Pasamos una noche triste vagando por las principales calles de Manchester, sintiendo que con la muerte de Burton Blair habíamos perdido un amigo sincero; pero, cuando a la mañana siguiente nos encontramos en el hall del Queen's Hotel con Herberto Leighton, el abogado, y tuvimos una larga consulta con él, el misterio que rodeaba al muerto, aumentó considerablemente.
—Ustedes dos conocían muy bien a mi difunto cliente—observó el abogado, después de algunos preliminares.—¿Saben si existe alguna persona a quien pudiera ser de provecho su muerte repentina?
—Esa es una pregunta extraña—dije yo.—¿Por qué?
—Es que tengo motivos para creer—explicó con cierta vacilación aquel hombre moreno y de facciones afiladas,—que ha sido víctima de una infamia.

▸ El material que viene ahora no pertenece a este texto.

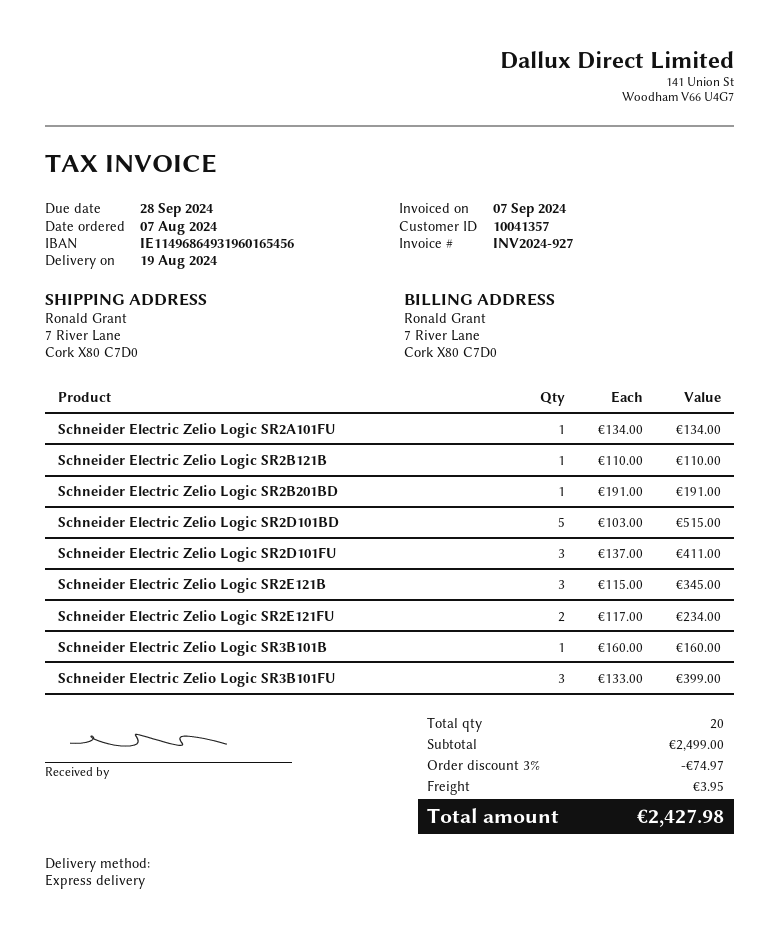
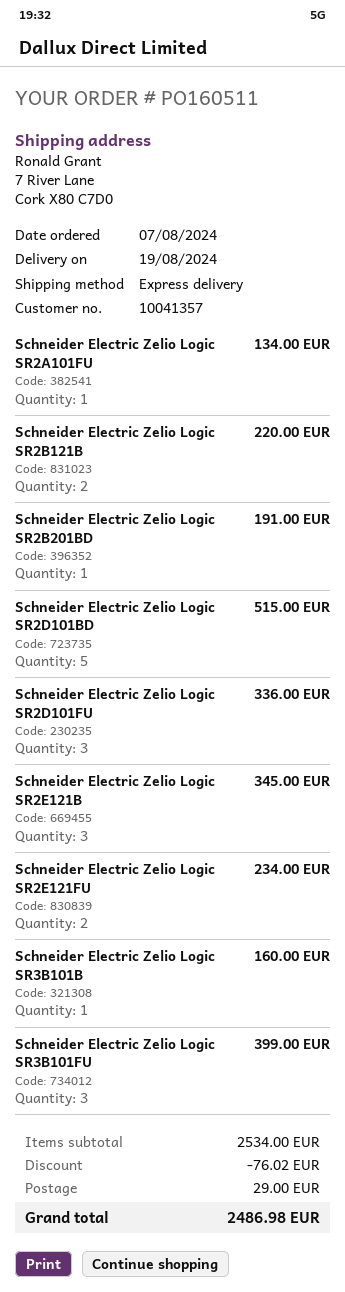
Schneider Electric Zelio Logic SR2B121B: 1 for 110.00 -> 2 for 220.00
Schneider Electric Zelio Logic SR2D101FU: 3 for 411.00 -> 3 for 336.00
subtotal: 2499.00 -> 2534.00
discount: 74.97 -> 76.02
shipping: 3.95 -> 29.00
total: 2427.98 -> 2486.98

—¡De una infamia!—exclamé atónito.—Usted no cree seguramente que ha sido asesinado, ¿no es verdad? Eso no puede ser, estimado amigo. Se enfermó en el tren, y ha muerto aquí en nuestra presencia.

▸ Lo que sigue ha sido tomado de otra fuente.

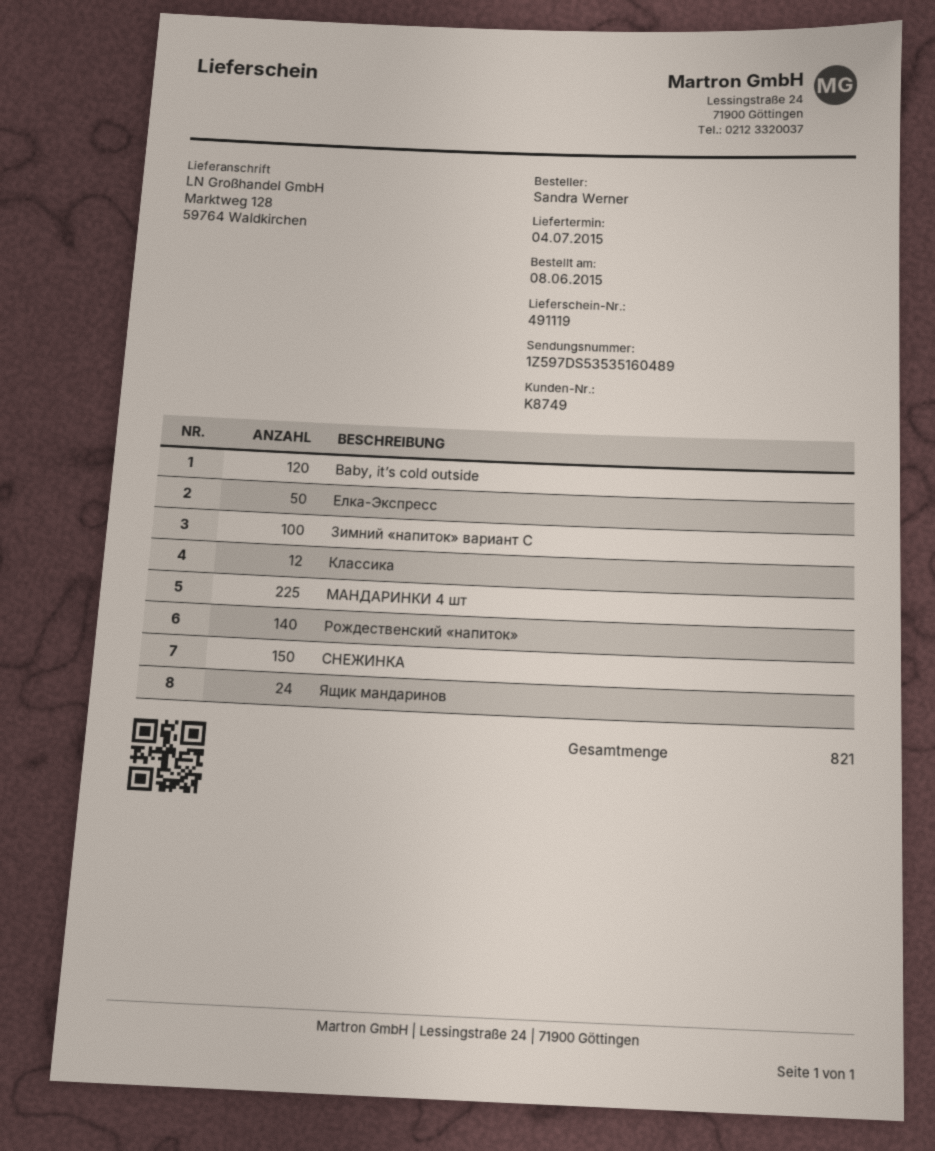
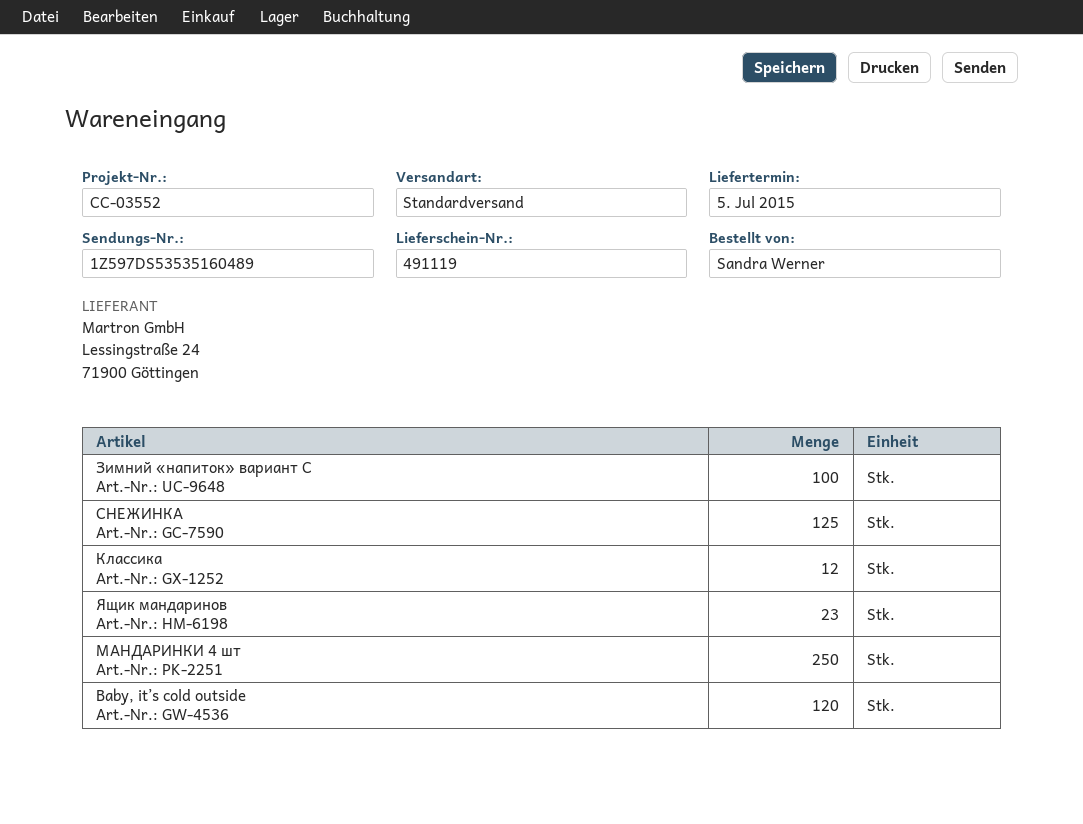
delivery date: 2015-07-04 -> 2015-07-05
Елка-Экспресс: 50 -> none
МАНДАРИНКИ 4 шт: 225 -> 250
Рождественский «напиток»: 140 -> none
СНЕЖИНКА: 150 -> 125
Ящик мандаринов: 24 -> 23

El abogado, cuya fisonomía había tomado un aspecto más grave aún, se encogió de hombros sencillamente, y dijo:
—Debemos, por cierto, aguardar el resultado de la investigación, pero tengo la creencia, por ciertos informes que poseo, de que Burton Blair no ha fallecido de muerte natural.
Aquella misma noche, el «coroner» (médico de policía) efectuó su investigación en una pieza privada del hotel, y, en conformidad con la opinión de los dos médicos que habían comprobado la defunción y hecho la autopsia en la mañana de ese mismo día, declaró que la muerte se debía únicamente a causas naturales. Se descubrió que Burton Blair había padecido de debilidad natural al corazón, y que el desenlace fatal había sido acelerado por el movimiento del tren.
No había absolutamente nada que pudiera inducir a sospechar que se hubiese cometido un crimen; por lo tanto, el jurado pronunció el veredicto, de acuerdo con la prueba pericial, de que la muerte era debida a causas naturales, y concedió permiso para trasladar el cadáver a Londres, donde debía ser sepultado.
Una hora después de terminada la investigación llamé aparte al señor Leighton, y le dije:
—Como usted sabe, desde hace varios años he sido uno de los íntimos amigos de Blair, y, naturalmente, estoy muy interesado en saber qué razones ha tenido usted para sospechar que se ha cometido una infamia.
—Mis sospechas eran bien fundadas—fue su contestación, algo enigmática.
—¿En qué se fundaban?
—En el hecho de que mi cliente fue amenazado, y que, a pesar de no haberlo comunicado a nadie más que a mí y reírse de las precauciones que yo le indiqué, vivía constantemente temeroso de ser asesinado.
—¡Extraño!—exclamé.—¡Muy extraño!
Nada le dije de esa notable carta que había encontrado en el equipaje del muerto. Si lo que él decía era verdaderamente cierto, entonces en la muerte de Burton Blair se encerraba un secreto de los más extraordinarios, reflejo fiel del de su extraña, romántica y misteriosa vida; secreto que era inescrutable, pero absolutamente sin igual.
Pienso que será necesario explicar las curiosas circunstancias que nos pusieron en contacto con Burton Blair, y describir los hechos misteriosos que se produjeron después que hicimos relación. Es tan notable esta historia desde el principio hasta el fin, que muchos de los que la lean se sentirán inclinados a dudar de mi veracidad. A éstos, antes de empezar, les indicaré que pueden hacer averiguaciones en Londres, en ese pequeño mundo de aventureros, especuladores, prestamistas y perdedores de dinero, conocido con el nombre de la City, donde estoy seguro que no tendrán dificultad alguna en obtener aún más detalles interesantes sobre el hombre de los misteriosos millones a que en parte se refiere esta narración.
Y, ciertamente, los hechos fieles concernientes a él se verá que forman, no vacilo en decirlo, uno de los más notables romances de la vida moderna.